/---

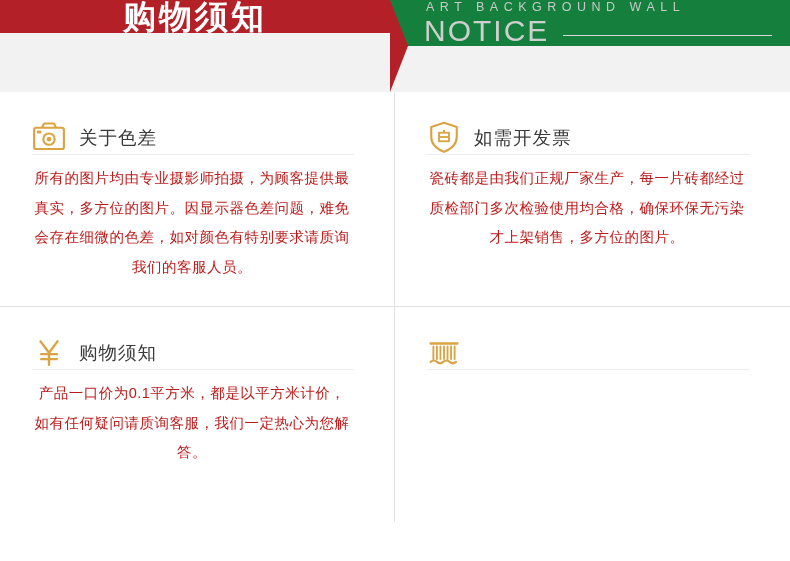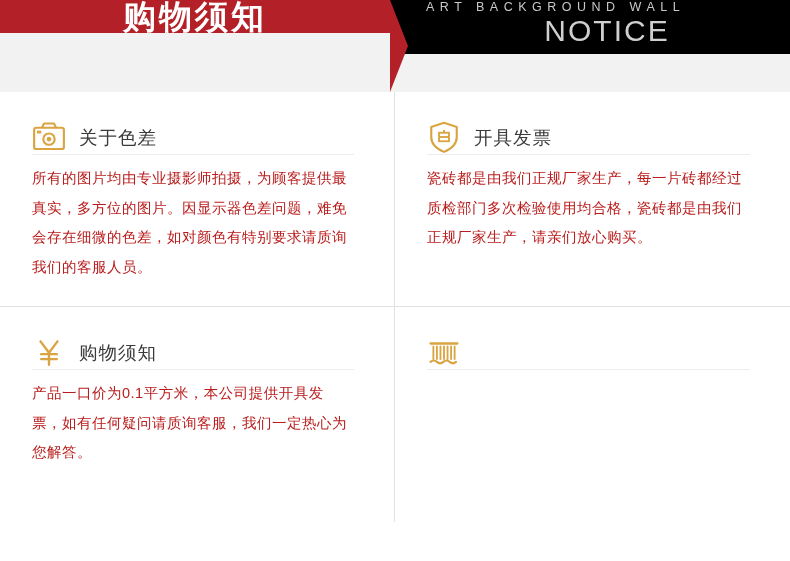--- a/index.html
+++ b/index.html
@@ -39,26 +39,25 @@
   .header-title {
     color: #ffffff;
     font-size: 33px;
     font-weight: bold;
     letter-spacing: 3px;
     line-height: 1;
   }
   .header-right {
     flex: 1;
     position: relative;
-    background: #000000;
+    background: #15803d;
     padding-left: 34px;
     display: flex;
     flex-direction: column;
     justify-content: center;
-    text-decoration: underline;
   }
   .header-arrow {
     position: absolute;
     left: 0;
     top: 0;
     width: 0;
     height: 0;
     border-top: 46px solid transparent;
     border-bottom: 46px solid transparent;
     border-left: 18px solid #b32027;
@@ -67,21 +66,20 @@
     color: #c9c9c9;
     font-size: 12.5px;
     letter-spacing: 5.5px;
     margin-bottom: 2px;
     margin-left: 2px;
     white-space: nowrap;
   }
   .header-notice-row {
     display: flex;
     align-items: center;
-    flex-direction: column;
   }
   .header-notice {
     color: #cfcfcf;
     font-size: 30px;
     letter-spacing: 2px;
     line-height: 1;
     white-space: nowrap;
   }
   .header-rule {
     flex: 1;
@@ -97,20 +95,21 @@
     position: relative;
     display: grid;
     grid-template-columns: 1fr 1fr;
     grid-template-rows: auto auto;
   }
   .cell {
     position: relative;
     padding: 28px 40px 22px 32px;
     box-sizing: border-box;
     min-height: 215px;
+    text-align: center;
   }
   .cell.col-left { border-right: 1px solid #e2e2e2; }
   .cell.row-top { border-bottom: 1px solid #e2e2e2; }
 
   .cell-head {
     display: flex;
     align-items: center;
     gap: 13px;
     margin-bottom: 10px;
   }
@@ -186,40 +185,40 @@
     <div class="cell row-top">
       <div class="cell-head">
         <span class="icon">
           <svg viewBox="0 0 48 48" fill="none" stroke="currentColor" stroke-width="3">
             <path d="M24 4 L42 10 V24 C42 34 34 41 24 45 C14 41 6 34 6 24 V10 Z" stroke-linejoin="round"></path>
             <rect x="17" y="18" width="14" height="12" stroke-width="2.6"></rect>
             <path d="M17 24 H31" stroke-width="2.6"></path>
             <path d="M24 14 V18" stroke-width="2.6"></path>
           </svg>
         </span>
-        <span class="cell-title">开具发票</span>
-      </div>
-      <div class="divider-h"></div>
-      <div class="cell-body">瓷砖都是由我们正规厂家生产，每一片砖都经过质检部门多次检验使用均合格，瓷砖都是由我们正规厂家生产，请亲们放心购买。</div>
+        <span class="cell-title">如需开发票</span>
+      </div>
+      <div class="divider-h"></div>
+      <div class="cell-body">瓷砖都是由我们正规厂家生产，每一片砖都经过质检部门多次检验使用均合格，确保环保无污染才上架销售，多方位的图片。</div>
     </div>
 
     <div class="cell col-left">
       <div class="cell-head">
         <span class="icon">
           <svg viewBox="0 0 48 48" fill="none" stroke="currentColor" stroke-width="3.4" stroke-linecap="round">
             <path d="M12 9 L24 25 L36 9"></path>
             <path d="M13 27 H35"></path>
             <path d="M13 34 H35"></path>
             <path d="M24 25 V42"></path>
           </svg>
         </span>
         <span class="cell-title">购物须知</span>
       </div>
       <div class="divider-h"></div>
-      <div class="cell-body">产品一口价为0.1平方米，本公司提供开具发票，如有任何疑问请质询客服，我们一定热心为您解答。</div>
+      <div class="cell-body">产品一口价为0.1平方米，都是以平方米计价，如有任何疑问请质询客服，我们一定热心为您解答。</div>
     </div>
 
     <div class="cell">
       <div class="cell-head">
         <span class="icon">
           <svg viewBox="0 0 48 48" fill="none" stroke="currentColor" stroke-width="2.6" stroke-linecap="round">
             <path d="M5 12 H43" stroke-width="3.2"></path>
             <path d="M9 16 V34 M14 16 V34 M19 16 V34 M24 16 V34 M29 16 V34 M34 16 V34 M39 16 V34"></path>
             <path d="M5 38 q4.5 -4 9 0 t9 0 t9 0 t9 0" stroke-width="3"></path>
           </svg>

\---

= Exercise requirements =
What you return must match the records above exactly, minus any images.

= Exercise response =
--- a/index.html
+++ b/index.html
@@ -39,26 +39,25 @@
   .header-title {
     color: #ffffff;
     font-size: 33px;
     font-weight: bold;
     letter-spacing: 3px;
     line-height: 1;
   }
   .header-right {
     flex: 1;
     position: relative;
-    background: #000000;
+    background: #15803d;
     padding-left: 34px;
     display: flex;
     flex-direction: column;
     justify-content: center;
-    text-decoration: underline;
   }
   .header-arrow {
     position: absolute;
     left: 0;
     top: 0;
     width: 0;
     height: 0;
     border-top: 46px solid transparent;
     border-bottom: 46px solid transparent;
     border-left: 18px solid #b32027;
@@ -67,21 +66,20 @@
     color: #c9c9c9;
     font-size: 12.5px;
     letter-spacing: 5.5px;
     margin-bottom: 2px;
     margin-left: 2px;
     white-space: nowrap;
   }
   .header-notice-row {
     display: flex;
     align-items: center;
-    flex-direction: column;
   }
   .header-notice {
     color: #cfcfcf;
     font-size: 30px;
     letter-spacing: 2px;
     line-height: 1;
     white-space: nowrap;
   }
   .header-rule {
     flex: 1;
@@ -97,20 +95,21 @@
     position: relative;
     display: grid;
     grid-template-columns: 1fr 1fr;
     grid-template-rows: auto auto;
   }
   .cell {
     position: relative;
     padding: 28px 40px 22px 32px;
     box-sizing: border-box;
     min-height: 215px;
+    text-align: center;
   }
   .cell.col-left { border-right: 1px solid #e2e2e2; }
   .cell.row-top { border-bottom: 1px solid #e2e2e2; }
 
   .cell-head {
     display: flex;
     align-items: center;
     gap: 13px;
     margin-bottom: 10px;
   }
@@ -186,40 +185,40 @@
     <div class="cell row-top">
       <div class="cell-head">
         <span class="icon">
           <svg viewBox="0 0 48 48" fill="none" stroke="currentColor" stroke-width="3">
             <path d="M24 4 L42 10 V24 C42 34 34 41 24 45 C14 41 6 34 6 24 V10 Z" stroke-linejoin="round"></path>
             <rect x="17" y="18" width="14" height="12" stroke-width="2.6"></rect>
             <path d="M17 24 H31" stroke-width="2.6"></path>
             <path d="M24 14 V18" stroke-width="2.6"></path>
           </svg>
         </span>
-        <span class="cell-title">开具发票</span>
-      </div>
-      <div class="divider-h"></div>
-      <div class="cell-body">瓷砖都是由我们正规厂家生产，每一片砖都经过质检部门多次检验使用均合格，瓷砖都是由我们正规厂家生产，请亲们放心购买。</div>
+        <span class="cell-title">如需开发票</span>
+      </div>
+      <div class="divider-h"></div>
+      <div class="cell-body">瓷砖都是由我们正规厂家生产，每一片砖都经过质检部门多次检验使用均合格，确保环保无污染才上架销售，多方位的图片。</div>
     </div>
 
     <div class="cell col-left">
       <div class="cell-head">
         <span class="icon">
           <svg viewBox="0 0 48 48" fill="none" stroke="currentColor" stroke-width="3.4" stroke-linecap="round">
             <path d="M12 9 L24 25 L36 9"></path>
             <path d="M13 27 H35"></path>
             <path d="M13 34 H35"></path>
             <path d="M24 25 V42"></path>
           </svg>
         </span>
         <span class="cell-title">购物须知</span>
       </div>
       <div class="divider-h"></div>
-      <div class="cell-body">产品一口价为0.1平方米，本公司提供开具发票，如有任何疑问请质询客服，我们一定热心为您解答。</div>
+      <div class="cell-body">产品一口价为0.1平方米，都是以平方米计价，如有任何疑问请质询客服，我们一定热心为您解答。</div>
     </div>
 
     <div class="cell">
       <div class="cell-head">
         <span class="icon">
           <svg viewBox="0 0 48 48" fill="none" stroke="currentColor" stroke-width="2.6" stroke-linecap="round">
             <path d="M5 12 H43" stroke-width="3.2"></path>
             <path d="M9 16 V34 M14 16 V34 M19 16 V34 M24 16 V34 M29 16 V34 M34 16 V34 M39 16 V34"></path>
             <path d="M5 38 q4.5 -4 9 0 t9 0 t9 0 t9 0" stroke-width="3"></path>
           </svg>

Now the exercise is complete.